L’inflazione ha eroso i salari in Italia causando una perdita del potere d’acquisto di lavoratori e famiglie. Secondo l’ultimo rapporto mondiale dell’ILO sui salari, la mancanza di misure e politiche di mitigazione potrebbe esacerbare i livelli di povertà e le diseguaglianze già esistenti.
L’aumento dell’inflazione, combinata con il rallentamento della crescita economica sta riducendo drasticamente i salari reali in Italia e in molti paesi dell’Unione europea. Questo è una delle principali conclusioni del Rapporto mondiale dell’Organizzazione Internazionale del Lavoro (ILO) sui salari 2022-2023 che è stato presentato a Roma il 2 dicembre 2022, insieme ad un approfondimento sulla situazione dei salari in Italia.
Per la prima volta in questo secolo, i salari reali sono diminuiti su scala mondiale (-0,9 per cento) nella prima metà del 2022. In Italia, l’impennata inflazionistica ha eroso i salari con una riduzione di quasi 6 punti percentuali nel 2022 che è più che doppia rispetto alla media dei paesi dell’Unione europea.
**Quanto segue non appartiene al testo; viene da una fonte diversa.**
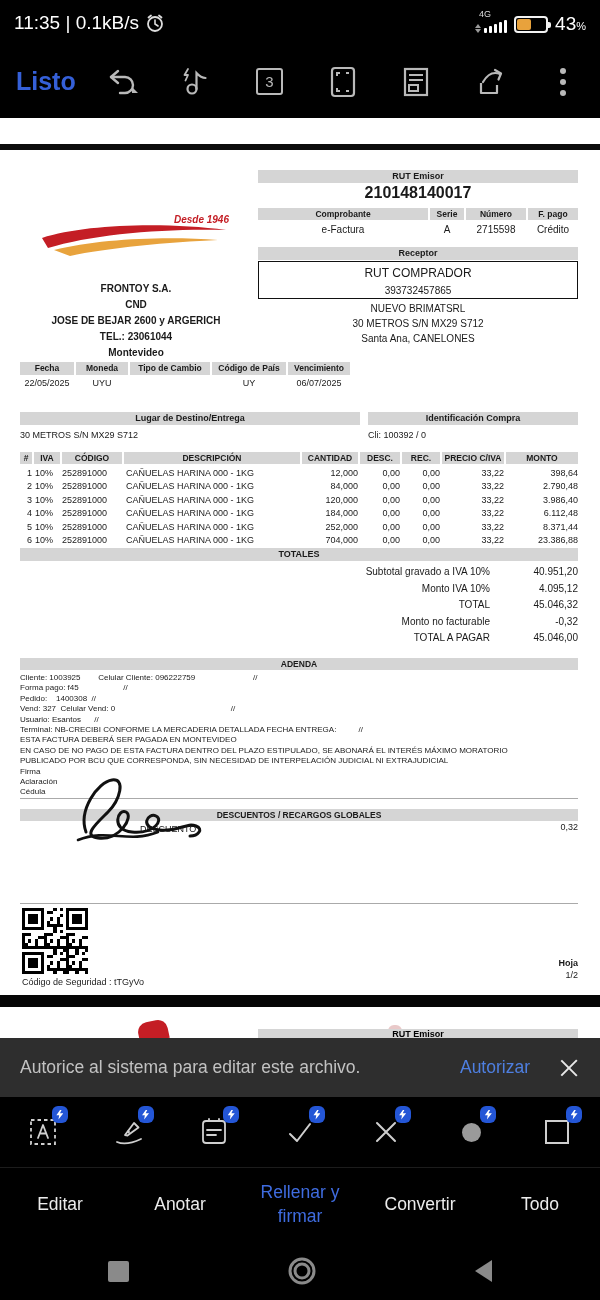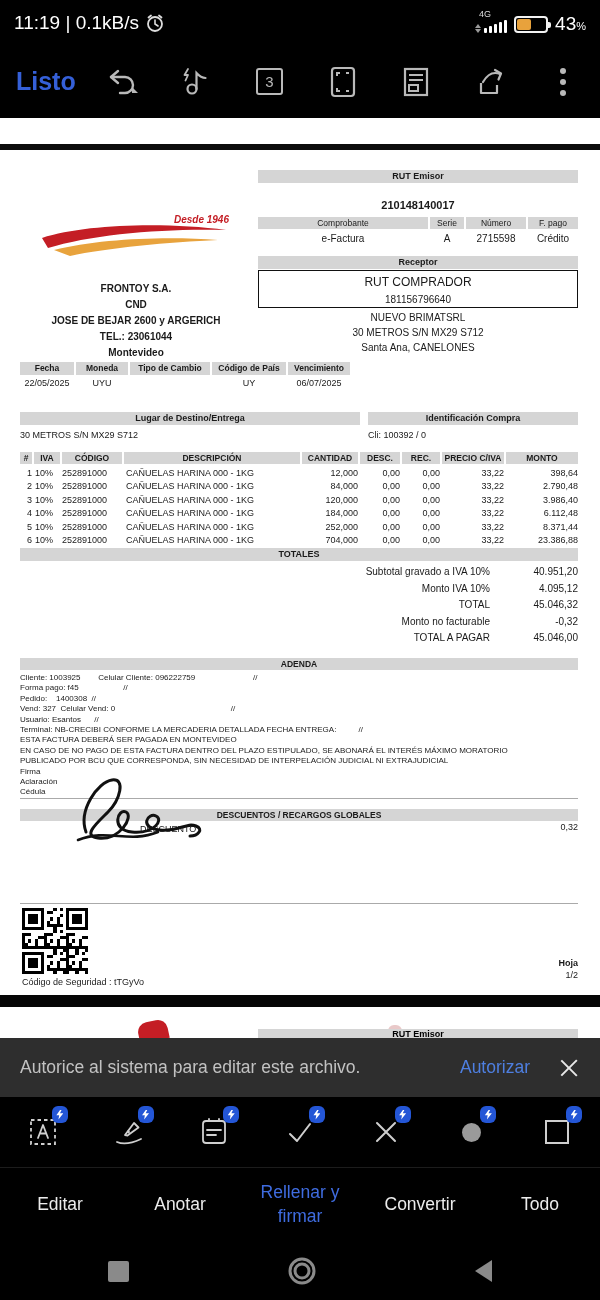--- a/index.html
+++ b/index.html
@@ -150,7 +150,7 @@
 
   <div class="status-bar">
     <div class="sb-left">
-      <span>11:19 | 0.1kB/s</span>
+      <span>11:35 | 0.1kB/s</span>
       <svg width="20" height="20" viewBox="0 0 20 20">
         <circle cx="10" cy="11" r="7" fill="none" stroke="#ddd" stroke-width="1.8"></circle>
         <path d="M10 7 v4 l3 2" fill="none" stroke="#ddd" stroke-width="1.6" stroke-linecap="round"></path>

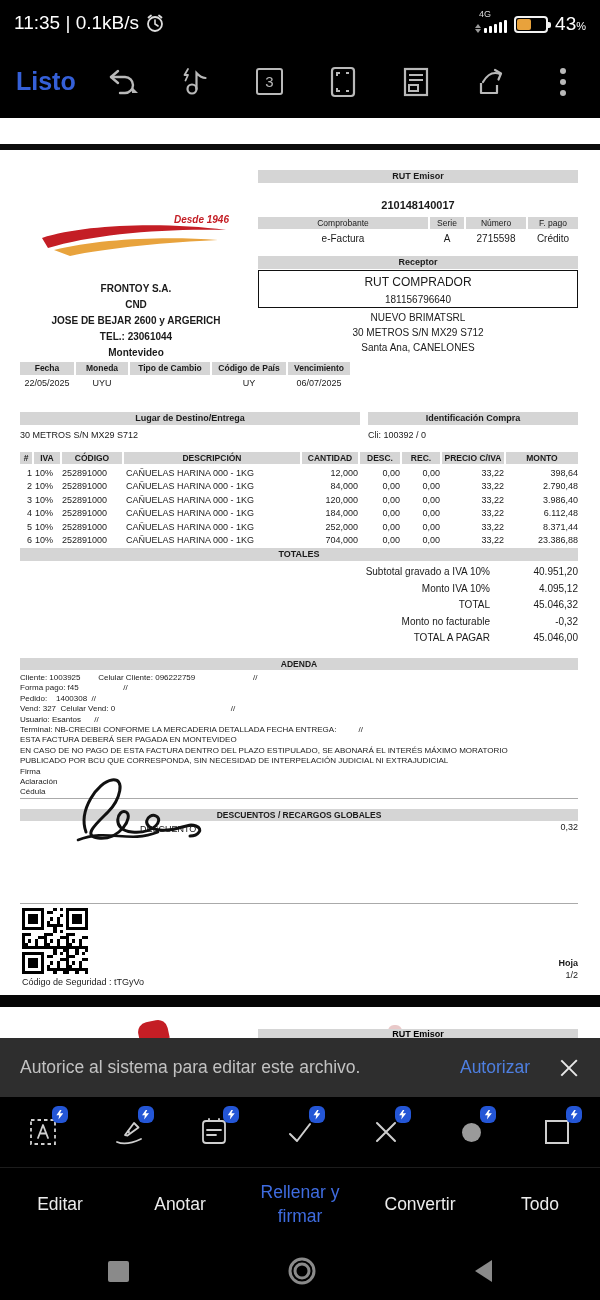--- a/index.html
+++ b/index.html
@@ -46,7 +46,7 @@
   
   .rhead { position:absolute; left:258px; top:20px; width:320px; }
   .rut-emisor-bar { height:13px; font-size:9px; line-height:13px; }
-  .rut-emisor-num { text-align:center; font-weight:bold; font-size:11px; margin-top:16px; }
+  .rut-emisor-num { text-align:center; font-weight:bold; font-size:16px; margin-top:1px; }
   .comp-grid { display:grid; grid-template-columns:170px 34px 60px 50px; gap:2px; margin-top:6px; }
   .comp-grid .h { background:#d5d5d5; font-weight:normal; font-size:8.5px; text-align:center; line-height:12px; height:12px; }
   .comp-grid .v { font-size:10px; text-align:center; padding-top:2px; }

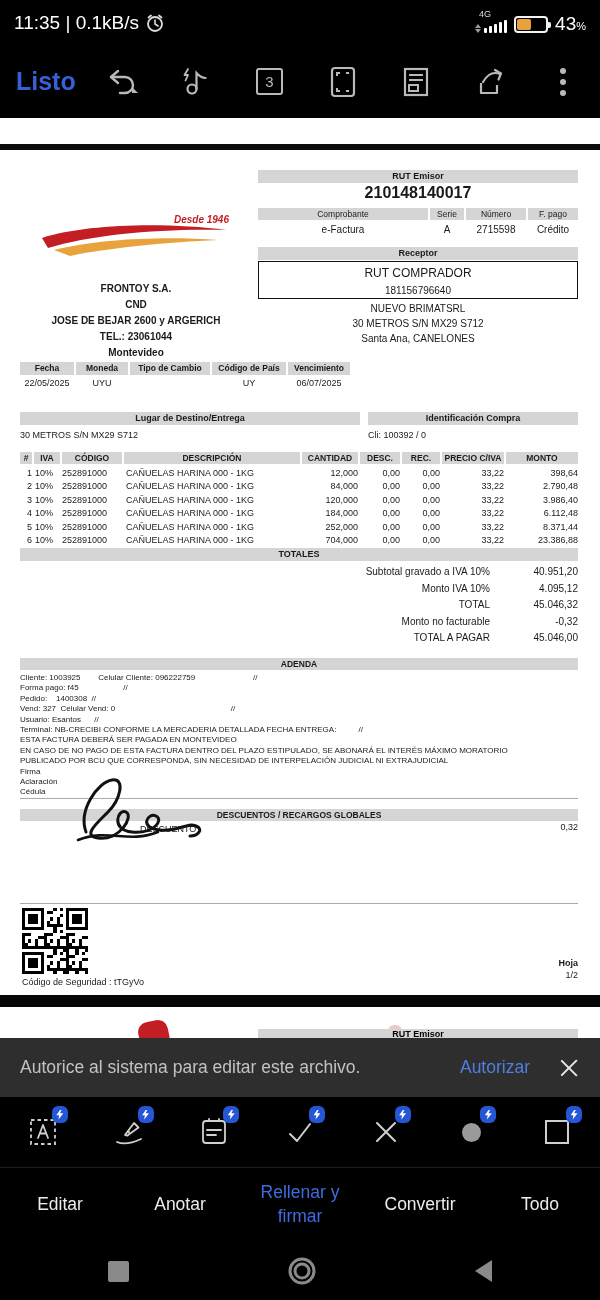--- a/index.html
+++ b/index.html
@@ -48,7 +48,7 @@
   .rut-emisor-bar { height:13px; font-size:9px; line-height:13px; }
   .rut-emisor-num { text-align:center; font-weight:bold; font-size:16px; margin-top:1px; }
   .comp-grid { display:grid; grid-template-columns:170px 34px 60px 50px; gap:2px; margin-top:6px; }
-  .comp-grid .h { background:#d5d5d5; font-weight:normal; font-size:8.5px; text-align:center; line-height:12px; height:12px; }
+  .comp-grid .h { background:#d5d5d5; font-weight:bold; font-size:8.5px; text-align:center; line-height:12px; height:12px; }
   .comp-grid .v { font-size:10px; text-align:center; padding-top:2px; }
   .receptor-bar { height:13px; font-size:9px; line-height:13px; margin-top:12px; }
   .rut-box { border:1px solid #111; margin-top:1px; height:38px; text-align:center; padding-top:4px; }

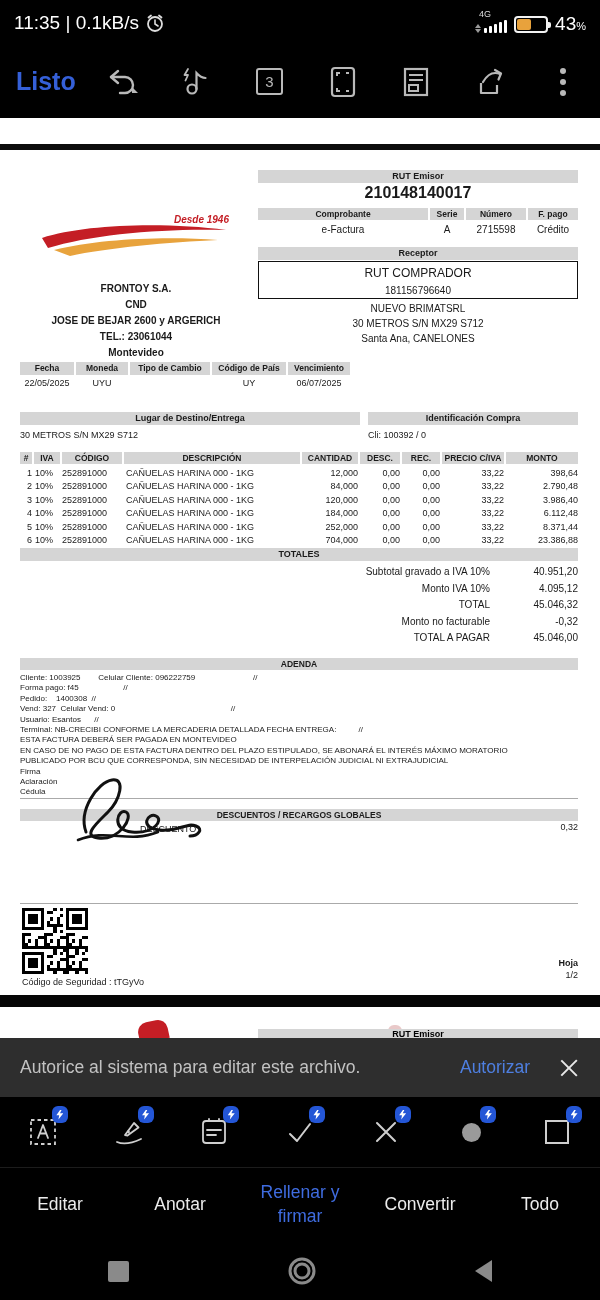--- a/index.html
+++ b/index.html
@@ -264,7 +264,7 @@
       <div class="gray-bar receptor-bar">Receptor</div>
       <div class="rut-box">
         <div class="l1">RUT COMPRADOR</div>
-        <div class="l2">181156796640</div>
+        <div class="l2">393732457865</div>
       </div>
       <div class="recv-lines">
         <div>NUEVO BRIMATSRL</div>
Questo “effetto inflazione” segue un periodo di crescita modesta di 0,1 punti percentuali delle retribuzioni mensili nel periodo 2020-2021 (+1,7 punti per la media dei paesi dell’Unione europea) a causa della pandemia.
Se si considera il periodo 2008-2022, solo in 3 delle economie avanzate del G20 – Italia, Giappone e Regno Unito – i salari reali hanno registrato livelli inferiori nel 2022 rispetto al 2008. L’Italia è il paese che registra la decrescita maggiore, pari a 12 punti percentuali, intaccando in modo sostanziale il potere d’acquisto per le famiglie negli ultimi 15 anni.
Le crisi legate alla pandemia e all’inflazione hanno un impatto maggiore su lavoratori e lavoratrici con basse retribuzioni. La combinazione tra perdita di lavoro e riduzione di ore lavorate durante la pandemia ha causato una crescita di quasi un punto percentuale della proporzione di lavoratori e lavoratrici a bassi salari che in Italia è passata dal 9,6 per cento del 2019 al 10,5 per cento del 2020. Anche i giovani sono nell’occhio del ciclone. Essi sono particolarmente numerosi tra i lavoratori con basse retribuzioni, anche se la crescita maggiore si è registrata tra i lavoratori a bassa retribuzione di età compresa tra i 35 e i 50 anni (+1,2 per cento) e i lavoratori con contratti a termine.
Il rapporto mostra, inoltre, che l’inflazione può avere un impatto maggiore sul costo della vita delle famiglie a basso reddito a causa dell’utilizzo della maggior parte del loro reddito disponibile per la spesa in beni e servizi essenziali. Questi ultimi, in genere, subiscono un incremento di prezzo maggiore. Anche i dati relativi all’Italia evidenziano che i beni e servizi primari sono stati maggiormente intaccati dall’inflazione.
Il divario salariale di genere è rimasto immutato a livello globale durante la pandemia e si attesta intorno al 20 per cento. In Italia questo divario continua ad attestarsi all’11 per cento (se misurato in base ai salari orari) o al 16,2 per cento (se basato sui salari mensili). Questo nasconde tuttavia le maggiori perdite occupazionali delle lavoratrici durante l’emergenza di COVID-19.